It is not possible for shareholders having voted in advance to
use the right to request information or the right to request a vote
stipulated in the Finnish Companies Act or to vote on a possible
counterproposal unless the shareholder participates in the Annual
General Meeting at the meeting venue in person or by way of proxy
representation.
With respect to nominee registered shareholders, the advance
voting is carried out by the account manager. The account manager
may vote in advance during the registration period for the nominee
registered shares on behalf of the represented nominee registered
shareholders in accordance with the voting instructions given by
them.
An agenda item subject to advance voting is considered to have
been presented unchanged to the general meeting. The terms and
conditions, and other instructions for electronic advance voting
are available on the company's website at
www.lt.fi/en/investors.
- Other instructions and
information
The language of the general meeting will be Finnish. Pursuant to
Chapter 5, Section 25 of the Finnish Companies Act, a shareholder
who is present at the general meeting has the right to request
information with respect to matters to be handled at the
meeting.
Changes in shareholdings that take place after the record date
of the General Meeting do not affect the right to participate in
the General Meeting or the shareholder's share of votes.
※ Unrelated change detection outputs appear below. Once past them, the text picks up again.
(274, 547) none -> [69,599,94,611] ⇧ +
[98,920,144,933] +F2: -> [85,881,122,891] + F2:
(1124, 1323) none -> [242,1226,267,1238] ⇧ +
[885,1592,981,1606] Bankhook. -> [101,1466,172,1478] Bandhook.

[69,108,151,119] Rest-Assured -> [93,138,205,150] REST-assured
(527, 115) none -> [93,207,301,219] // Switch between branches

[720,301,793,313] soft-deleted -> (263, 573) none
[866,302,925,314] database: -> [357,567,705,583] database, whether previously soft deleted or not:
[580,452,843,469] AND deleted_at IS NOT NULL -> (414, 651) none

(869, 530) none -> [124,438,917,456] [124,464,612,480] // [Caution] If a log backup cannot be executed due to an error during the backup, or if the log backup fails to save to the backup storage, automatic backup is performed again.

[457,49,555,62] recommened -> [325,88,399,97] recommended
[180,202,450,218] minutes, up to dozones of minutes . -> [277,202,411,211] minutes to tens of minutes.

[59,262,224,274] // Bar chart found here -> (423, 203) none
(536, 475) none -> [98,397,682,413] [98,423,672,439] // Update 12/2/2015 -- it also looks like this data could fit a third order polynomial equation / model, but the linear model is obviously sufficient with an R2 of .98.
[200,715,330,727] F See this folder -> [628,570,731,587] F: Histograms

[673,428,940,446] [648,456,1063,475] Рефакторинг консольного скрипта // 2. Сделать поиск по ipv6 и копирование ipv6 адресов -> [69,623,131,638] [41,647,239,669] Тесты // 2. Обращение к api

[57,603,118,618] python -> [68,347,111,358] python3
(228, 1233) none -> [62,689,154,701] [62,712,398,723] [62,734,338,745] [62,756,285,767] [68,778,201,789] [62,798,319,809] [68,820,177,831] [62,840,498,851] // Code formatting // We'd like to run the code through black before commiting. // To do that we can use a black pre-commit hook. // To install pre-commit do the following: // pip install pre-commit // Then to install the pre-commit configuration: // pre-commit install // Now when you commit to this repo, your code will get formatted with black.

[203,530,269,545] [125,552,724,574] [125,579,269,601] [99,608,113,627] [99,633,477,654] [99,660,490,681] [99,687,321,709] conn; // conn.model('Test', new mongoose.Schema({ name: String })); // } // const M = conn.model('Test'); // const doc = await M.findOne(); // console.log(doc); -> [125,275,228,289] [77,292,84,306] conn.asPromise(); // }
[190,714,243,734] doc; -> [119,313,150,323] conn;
On the date of this notice of the General Meeting, the total
number of shares and votes in Lassila & Tikanoja plc is
38,798,874.
Shareholders are requested to note that following the meeting
via webcast is not considered as official participation in the
meeting unless the shareholder has voted in advance.
Further information on registration and advance voting is
available by telephone from +358 10 2818 909 on weekdays at 9:00
am-12:00pm and 1:00-4:00pm.
Helsinki, 8 February 2024
LASSILA & TIKANOJA PLC
Board of Directors
Eero Hautaniemi
President and CEO
For additional information, please contact
Sirpa Huopalainen, General Counsel, tel. +358 40 596 5241
Lassila & Tikanoja is a service company that is putting the
circular economy into practice. Together with our customers, we
keep materials, manufacturing sites and properties in productive
use for as long as possible and we enhance the use of raw materials
and energy. This is to create more value with the circular economy
for our customers, personnel and society in a broader sense.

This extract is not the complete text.